So that creep lost his job over sexual harassment, right? He was called out and attacked and shamed for his egregious behaviour, right?

...no?

Carry on.
posted by quiet earth at 4:26 PM on January 30, 2015 [15 favorites]


5,000 words to answer a question like "What Silicon Valley Thinks of Women." How can they expand on "not much"? Unless, perhaps they're paraphrasing Exeter delivering Henry's answer to the Dauphin in Henry V.
DAUPHIN:
For the Dauphin,
I stand here for him: what to him from England?

EXETER:
Scorn and defiance; slight regard, contempt
But even then, 5K is stretching it.
posted by fifteen schnitzengruben is my limit at 4:31 PM on January 30, 2015 [1 favorite]


I just came across a tweet with an edited animation of the cover that might interest people:

Linky
posted by Michele in California at 4:34 PM on January 30, 2015 [16 favorites]


The picture accurately describes what many in the Valley think of women. It succeeds as art can by using a visual to bring forthan emotional response.
posted by humanfont at 4:39 PM on January 30, 2015 [4 favorites]


I just wish articles like this had less complaining and more solutions.

Men in tech should act more like decent human beings and not like entitled human garbage, and if they can't stop acting like entitled human garbage, they should quit life. That is my solution to the problem of sexism in tech as described in the article.

When there is a problem that one party (loosely construed) can solve by just stopping to act negatively towards another party (loosely construed), it is just complete bullshit to refer to the aggrieved party pointing this out as "complaining".
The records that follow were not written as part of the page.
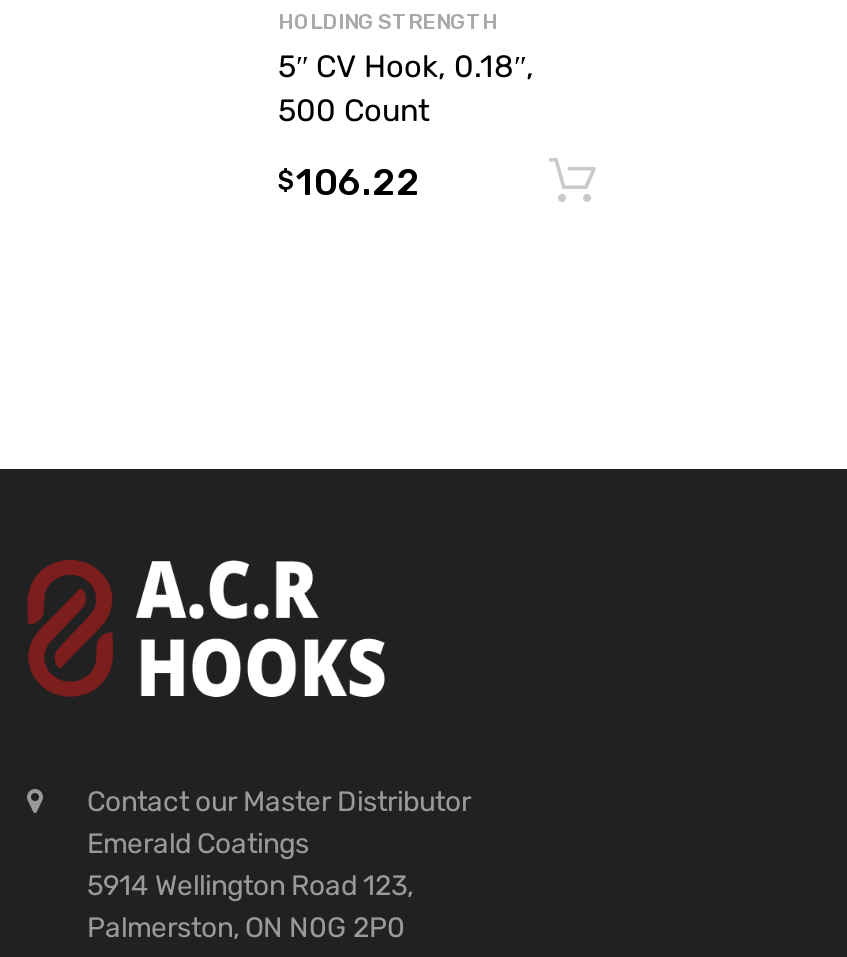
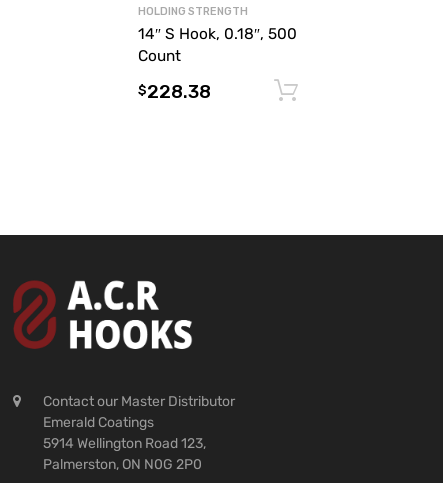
- 5″ CV Hook, 0.18″,
- 500 Count
+ 14″ S Hook, 0.18″, 500
+ Count

- $106.22
+ $228.38
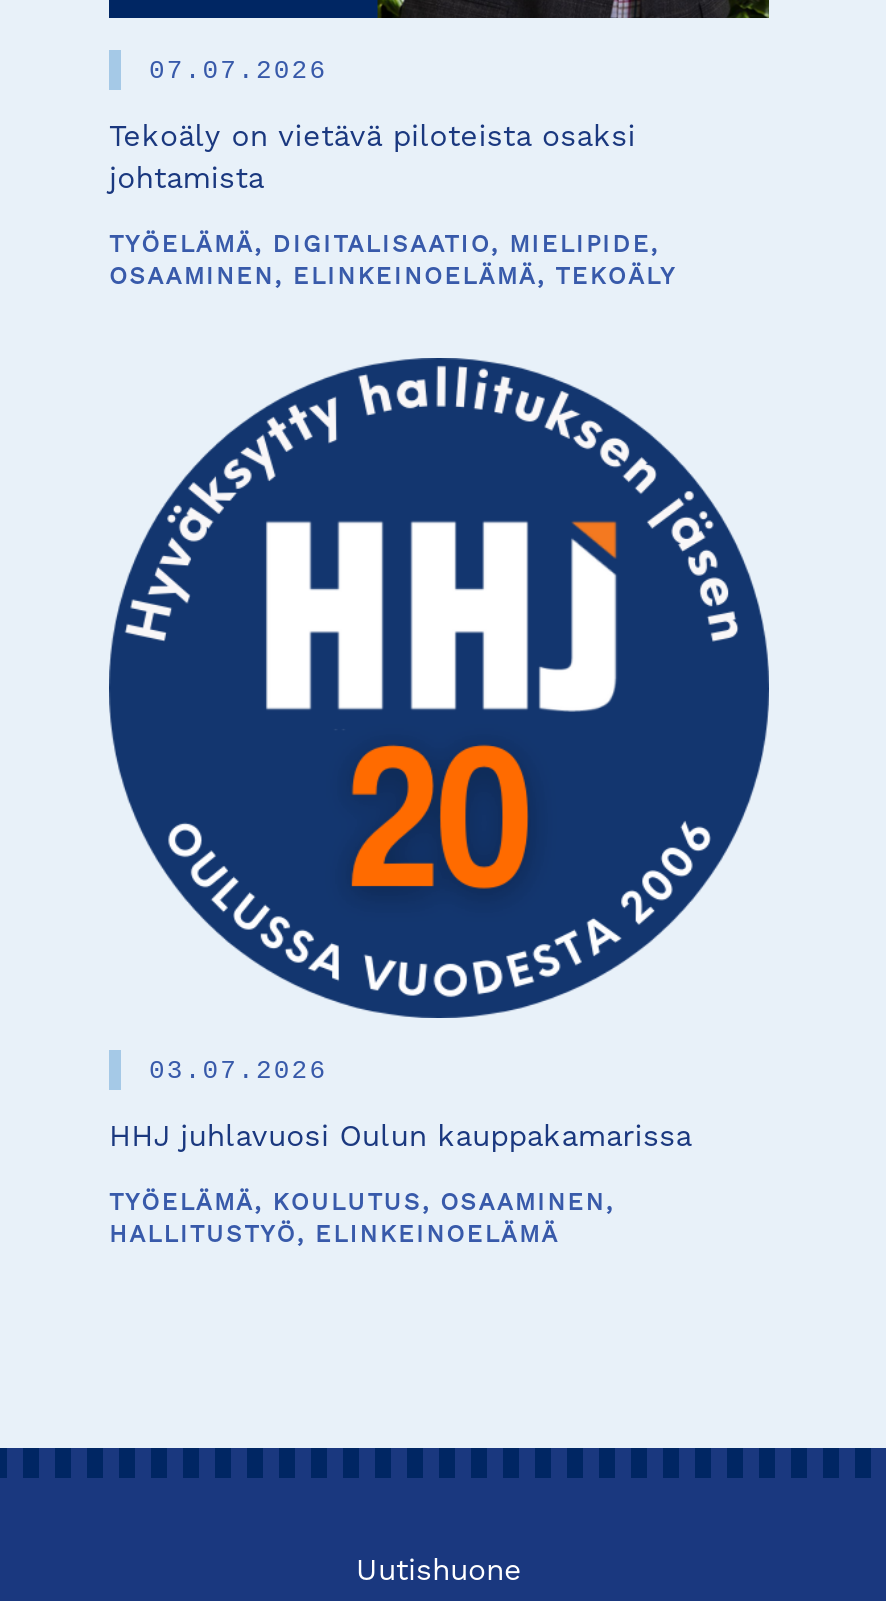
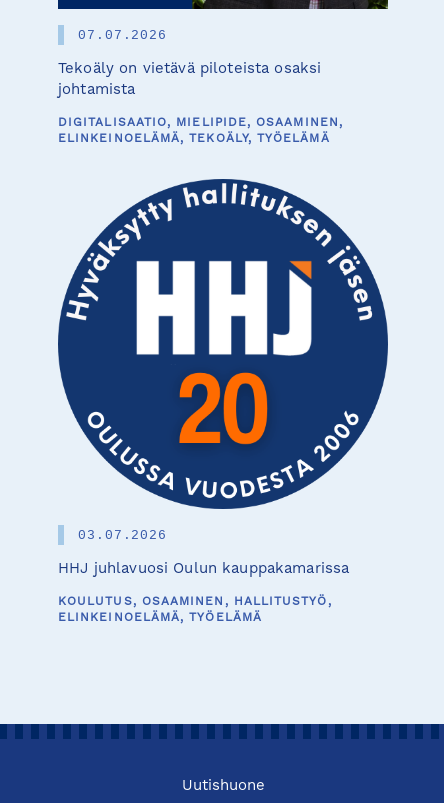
- TYÖELÄMÄ, DIGITALISAATIO, MIELIPIDE,
- OSAAMINEN, ELINKEINOELÄMÄ, TEKOÄLY
+ DIGITALISAATIO, MIELIPIDE, OSAAMINEN,
+ ELINKEINOELÄMÄ, TEKOÄLY, TYÖELÄMÄ

- TYÖELÄMÄ, KOULUTUS, OSAAMINEN,
- HALLITUSTYÖ, ELINKEINOELÄMÄ
+ KOULUTUS, OSAAMINEN, HALLITUSTYÖ,
+ ELINKEINOELÄMÄ, TYÖELÄMÄ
Calling it "complaining" is incredibly insulting, small-minded, and frankly is exactly the kind of attitude that enables this sort of shit to go on.

I don't think that attacking men in power is the way to get access to that power.

Speaking out about abusive behavior, like the VC who put a female founders hand on his penis, is not "attacking men in power". What the christ.
posted by The Master and Margarita Mix at 4:48 PM on January 30, 2015 [54 favorites]


Eh, my first reaction to this image was more of a "That's not Harley Quinn!" kind of thing, and less of an "I disagree vehemently with the ideological points this image is making" kind of thing. I just... that's NOT "women in tech". That's Betty Boop or some shit. Like who sat down and thought "What does a woman in STEM look like?" and answered with THAT drawing?

Either way, I haven't read the article but I'm like 78% sure its analysis boils down to "women should shut up already amirite". Also I'd bet money that there is a disingenuous quote in there from some concern troll stating either "I wouldn't want to be given an unfair advantage because I'm a woman" or "I find it flattering when my male coworkers hit on me at work."
posted by Sara C. at 5:05 PM on January 30, 2015 [2 favorites]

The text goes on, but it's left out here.